I like him! He's definitely a looker!!


----------



## Maple Hollow Farm (Mar 29, 2010)

Thanks guys I am pretty happy with how he is maturing. He is a yearling this year.


----------



## Tatonkas Dream (Mar 30, 2010)

oh he's maturing nicely - not that he wasn't very nice last year





how tall is he... I can not wait til its warmer at night to clip his 'sister' - I'm just dieing to see what's under all of Dawn's fuzz...

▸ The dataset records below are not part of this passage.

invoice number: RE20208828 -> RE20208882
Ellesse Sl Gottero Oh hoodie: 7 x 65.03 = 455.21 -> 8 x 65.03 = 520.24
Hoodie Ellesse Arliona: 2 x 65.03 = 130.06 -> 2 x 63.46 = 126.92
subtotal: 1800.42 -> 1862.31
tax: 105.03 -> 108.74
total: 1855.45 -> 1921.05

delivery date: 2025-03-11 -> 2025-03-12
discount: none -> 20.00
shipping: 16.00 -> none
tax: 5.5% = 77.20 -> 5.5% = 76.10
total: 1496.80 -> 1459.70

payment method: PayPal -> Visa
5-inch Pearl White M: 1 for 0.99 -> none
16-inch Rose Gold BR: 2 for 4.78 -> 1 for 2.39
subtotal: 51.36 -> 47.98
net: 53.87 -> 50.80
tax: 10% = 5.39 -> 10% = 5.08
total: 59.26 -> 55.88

Dawn is a tall girl too - I'm guessing in the 31 range now

great to see him and excited to see clipped photos of the pintolossa boy too!


----------



## RockinSMiniature (Mar 30, 2010)

Beautiful!!.. You did wonderful job!..


----------



## Maple Hollow Farm (Mar 30, 2010)

Tatonkas Dream said:


> oh he's maturing nicely - not that he wasn't very nice last year
> 
> 
> 
> ...



thanks, I would guess he is close to 32" but need to measure him. there is a good chance he will show as a yearling in the over classes, still thinking he will stay under 34" tho. Make sure and post pics of ur girl when you clip her!


----------



## Tatonkas Dream (Apr 1, 2010)

I will do my best to post or email you and send pics of her - generally my pictures are all to large to post on LB board.

How tall is Phashy's dam?

Dawn I am hoping stays under 34... she seemed to grow like a weed in the fall and has stopped for mths - I realize she could go thru another spurt but am really hoping she stays under 34.

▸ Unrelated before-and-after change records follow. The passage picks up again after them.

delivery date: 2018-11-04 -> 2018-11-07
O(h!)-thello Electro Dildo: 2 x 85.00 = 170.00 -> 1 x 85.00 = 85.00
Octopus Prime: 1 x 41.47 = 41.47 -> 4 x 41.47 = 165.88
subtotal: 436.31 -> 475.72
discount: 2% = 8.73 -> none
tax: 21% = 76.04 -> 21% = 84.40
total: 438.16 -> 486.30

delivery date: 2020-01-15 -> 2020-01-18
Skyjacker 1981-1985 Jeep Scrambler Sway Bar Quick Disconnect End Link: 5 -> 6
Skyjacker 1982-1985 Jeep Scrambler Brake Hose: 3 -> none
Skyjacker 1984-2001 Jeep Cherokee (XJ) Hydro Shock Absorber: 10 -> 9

this is from fall but a cleaned up pic of her... shes so dainty and feminine

http://crossroadsminiatures.webs.com/apps/...hotoid=51491857


----------



## Maple Hollow Farm (Apr 1, 2010)

Tatonkas Dream said:


> I will do my best to post or email you and send pics of her - generally my pictures are all to large to post on LB board.
> How tall is Phashy's dam?
> 
> Dawn I am hoping stays under 34... she seemed to grow like a weed in the fall and has stopped for mths - I realize she could go thru another spurt but am really hoping she stays under 34.
> ...


That will be awesome. His dam is right at 34" and both her and his sire have lots of taller horses in their ped. so Im not all that surprised at how big he is getting but he will make a fun performance horse when he is older. Your filly looks alot like Phlashy's sister Ellie in that pic! They have the same face. Cant wait to see pictures!!!


----------



## Maple Hollow Farm (Apr 6, 2010)

Here is Magic!!! I clipped him yesterday and then of course it poured rain all night so when I let him go he had to roll in the mud LOL! I had a heck of a time getting pictures of him, he was racing around so fast and only held still for a few seconds at a time



!


----------



## cretahillsgal (Apr 6, 2010)

WOW!! Your boys look GOOD!


----------



## Maple Hollow Farm (Apr 7, 2010)

cretahillsgal said:


> WOW!! Your boys look GOOD!



Thanks Julie, our first show is end of may and it cant get here fast enough!!!


----------



## ohmt (Apr 9, 2010)

Yay, there's Magic! He looks beautiful


----------



## eagles ring farm (Apr 9, 2010)

Beautiful


----------